Intriguant, dans notre étude, nous n’avons pas déterminé de signature de mélange de Cx. p. pipiens dans aucun échantillon de Cx. p. molestus provenant de la République du Bélarus, de la République kirghize et de Chicago, IL, USA (Fig. 4). Ces résultats démontrent un flux génétique très limité ou nul de Cx. p. pipiens à Cx. p. molestus. Des études antérieures ont montré des résultats similaires d’introgression asymétrique de Cx. p. molestus vers Cx. p. pipiens20,51. Le mécanisme de l’introgression asymétrique est actuellement inconnu. Une hypothèse suggère que les mâles de Cx. p. molestus, qui peuvent s’accoupler dans des espaces confinés, peuvent s’hybrider avec les femelles de Cx. p. molestus et de Cx. p. pipiens. En revanche, les Cx. p.
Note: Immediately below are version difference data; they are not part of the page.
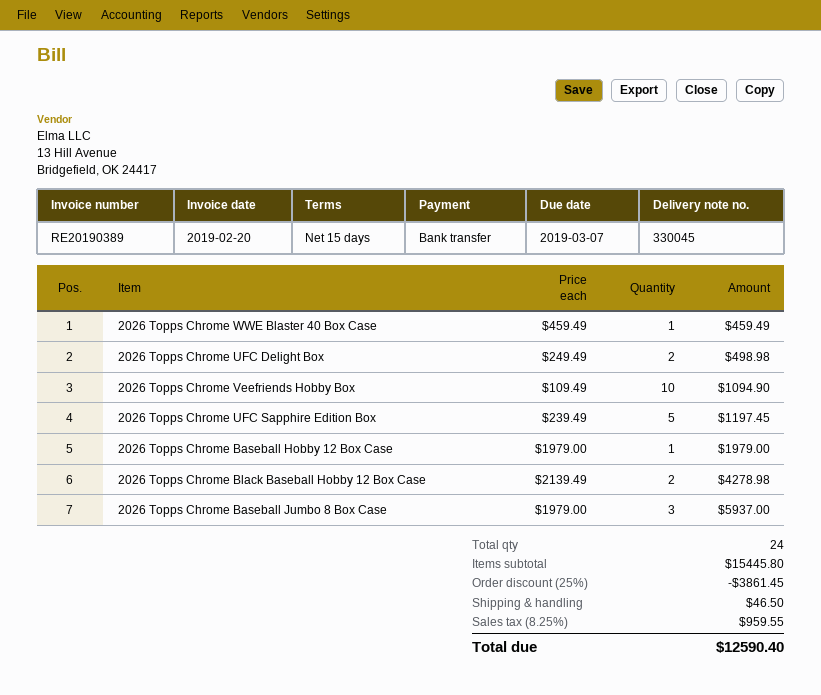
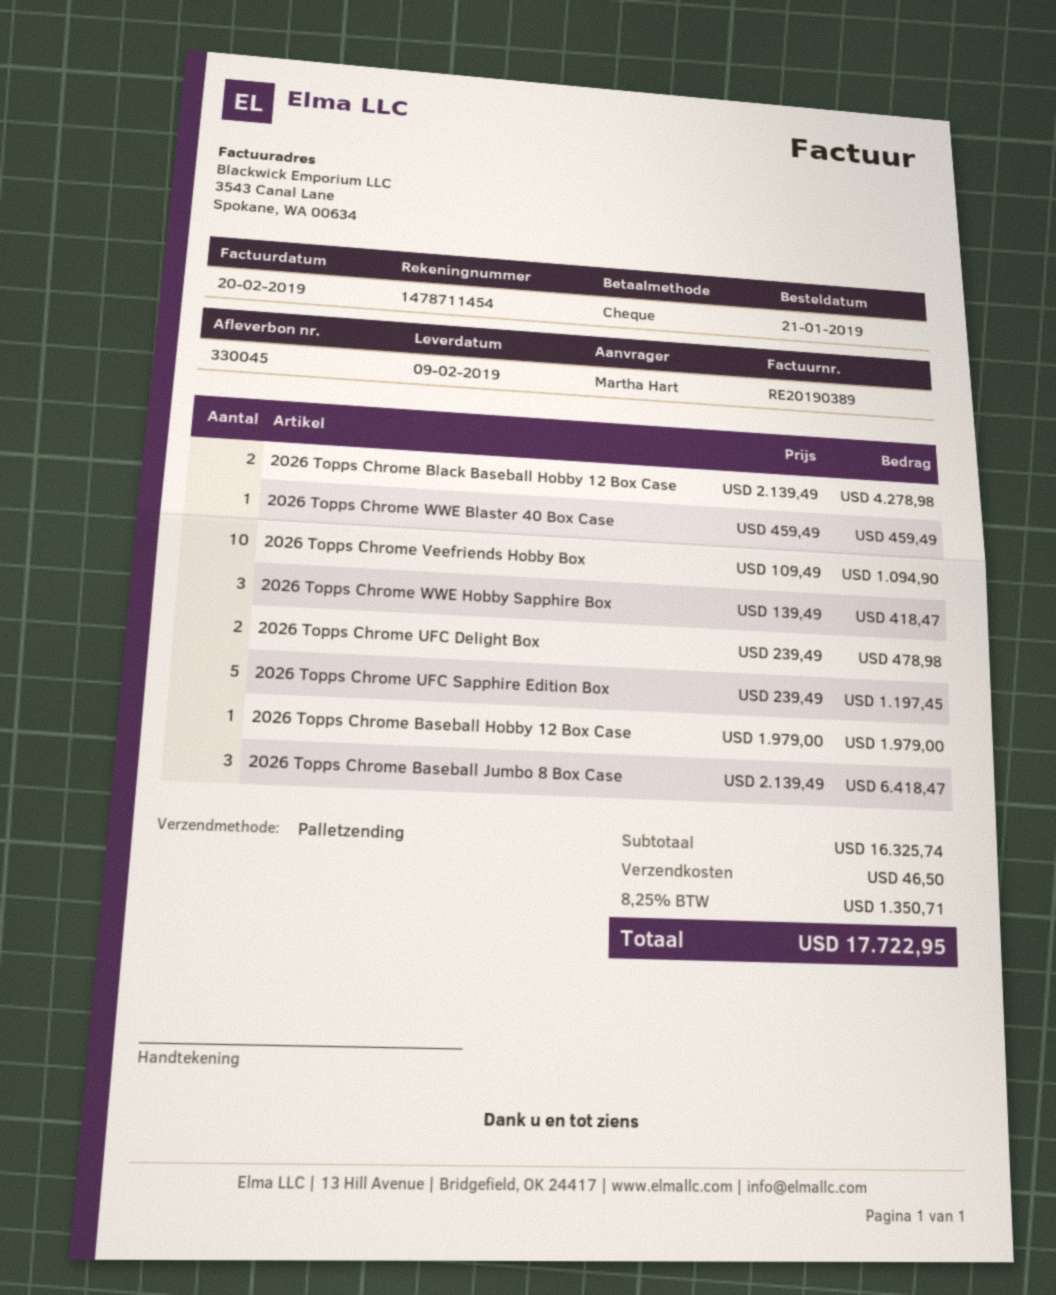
payment method: bank transfer -> cheque
2026 Topps Chrome UFC Delight Box: 2 x 249.49 = 498.98 -> 2 x 239.49 = 478.98
2026 Topps Chrome Baseball Jumbo 8 Box Case: 3 x 1979.00 = 5937.00 -> 3 x 2139.49 = 6418.47
2026 Topps Chrome WWE Hobby Sapphire Box: none -> 3 x 139.49 = 418.47
subtotal: 15445.80 -> 16325.74
discount: 25% = 3861.45 -> none
tax: 8.25% = 959.55 -> 8.25% = 1350.71
total: 12590.40 -> 17722.95

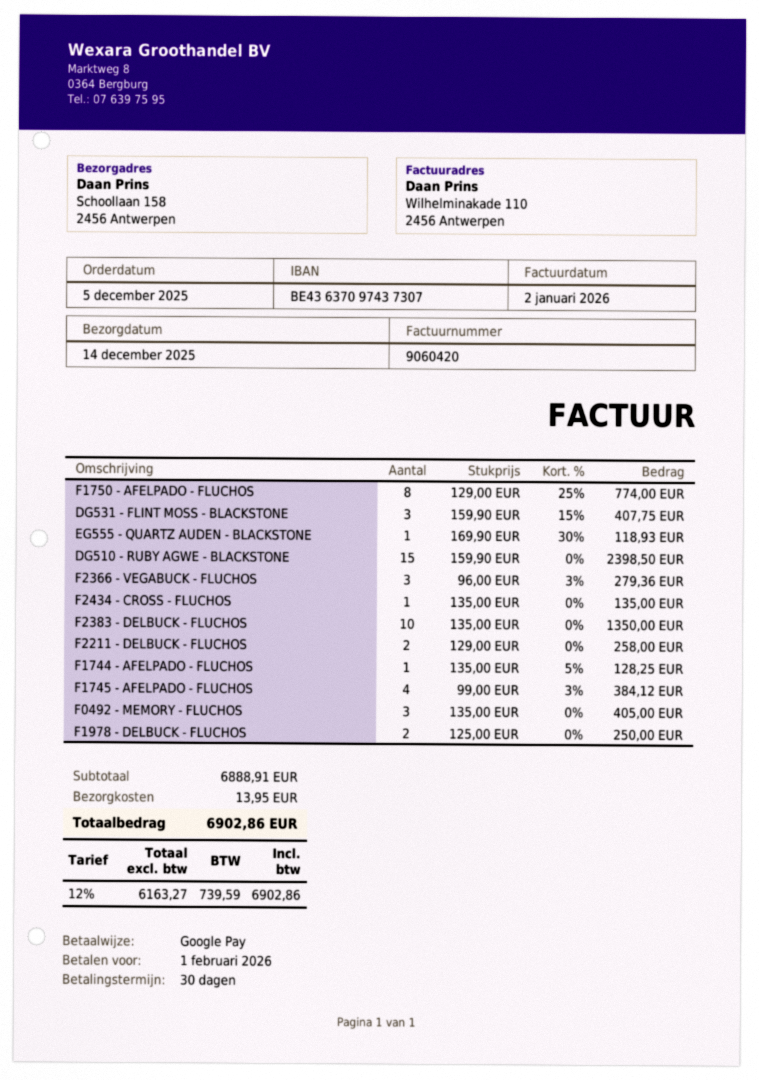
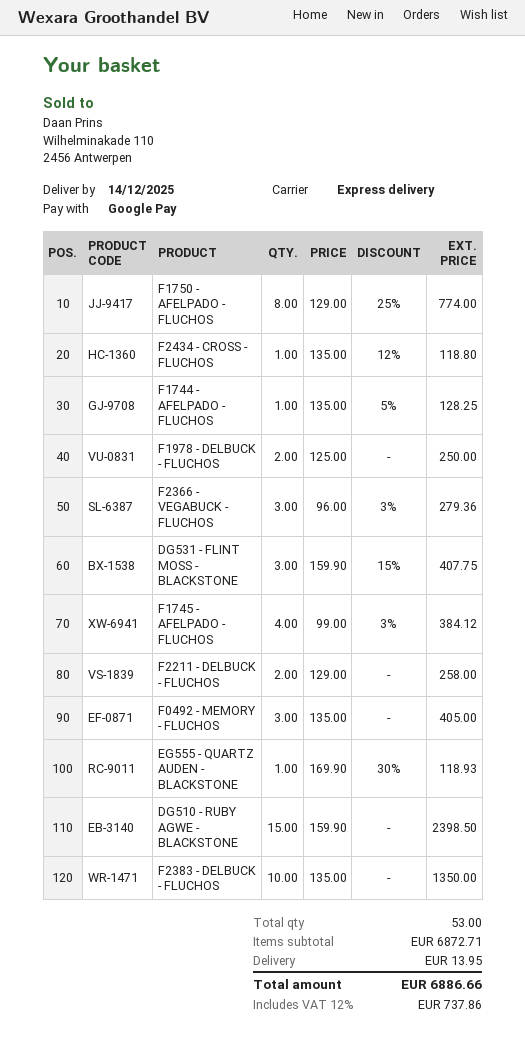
F2434 - CROSS - FLUCHOS: 1 x 135.00 = 135.00 -> 1 x 135.00 - 12% = 118.80
subtotal: 6888.91 -> 6872.71
tax: 12% = 739.59 -> 12% = 737.86
total: 6902.86 -> 6886.66

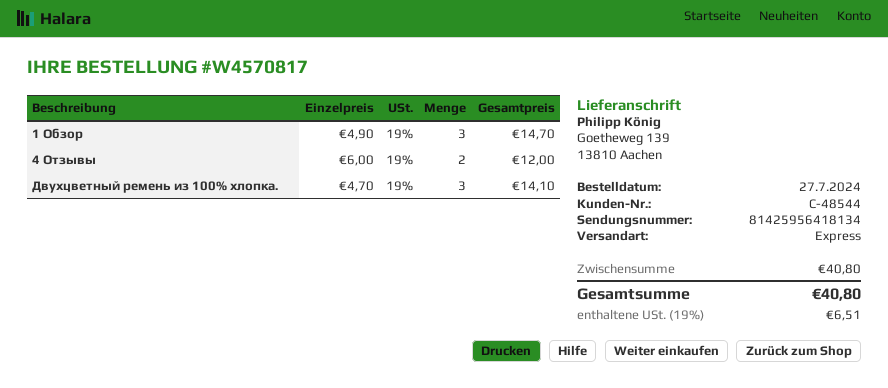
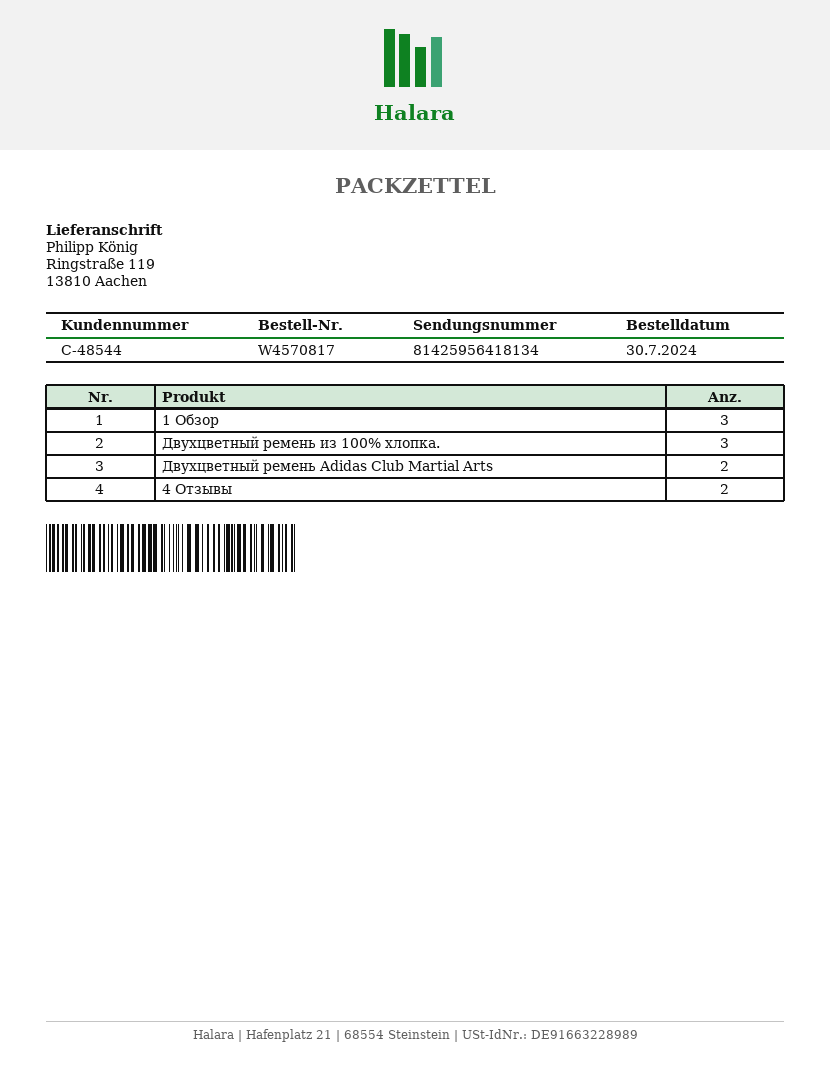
order date: 2024-07-27 -> 2024-07-30
ship to: Goetheweg 139, 13810 Aachen -> Ringstraße 119, 13810 Aachen
Двухцветный ремень Adidas Club Martial Arts: none -> 2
Les mâles pipiens, qui ont besoin d’espace pour l’essaimage, ont une plus grande disposition à s’accoupler avec les femelles Cx. p. pipiens51. Cependant, d’autres études génétiques des populations et expérimentales sont nécessaires pour expliquer ce phénomène.
Enfin, notre étude a démontré que Cx. p. pipiens peut développer une autogénèse suite à une introgression adaptative du matériel génétique de Cx. p. molestus. Nous avons sélectionné des moustiques pour l’autogénèse dans des échantillons collectés sur le terrain dans des environnements aériens et souterrains à Washington, D.C., USA. Les moustiques souterrains étaient autogènes mais les moustiques de surface étaient anautogènes. Cependant, les moustiques des colonies autogènes et anautogènes ont formé un seul groupe lorsque l’analyse de jonction des voisins a été appliquée (Fig. 2). De plus, les approches PCA (Fig. 3) et ADMIXTURE (Fig. 4) regroupent ces échantillons avec les Cx. p. pipiens d’autres endroits. Des populations aux caractéristiques mixtes ont été trouvées en Europe51 et aux Etats-Unis53. Au Portugal, un modèle inhabituel de comportement d’alimentation sanguine sur les oiseaux a également été trouvé chez Cx. p. molestus54.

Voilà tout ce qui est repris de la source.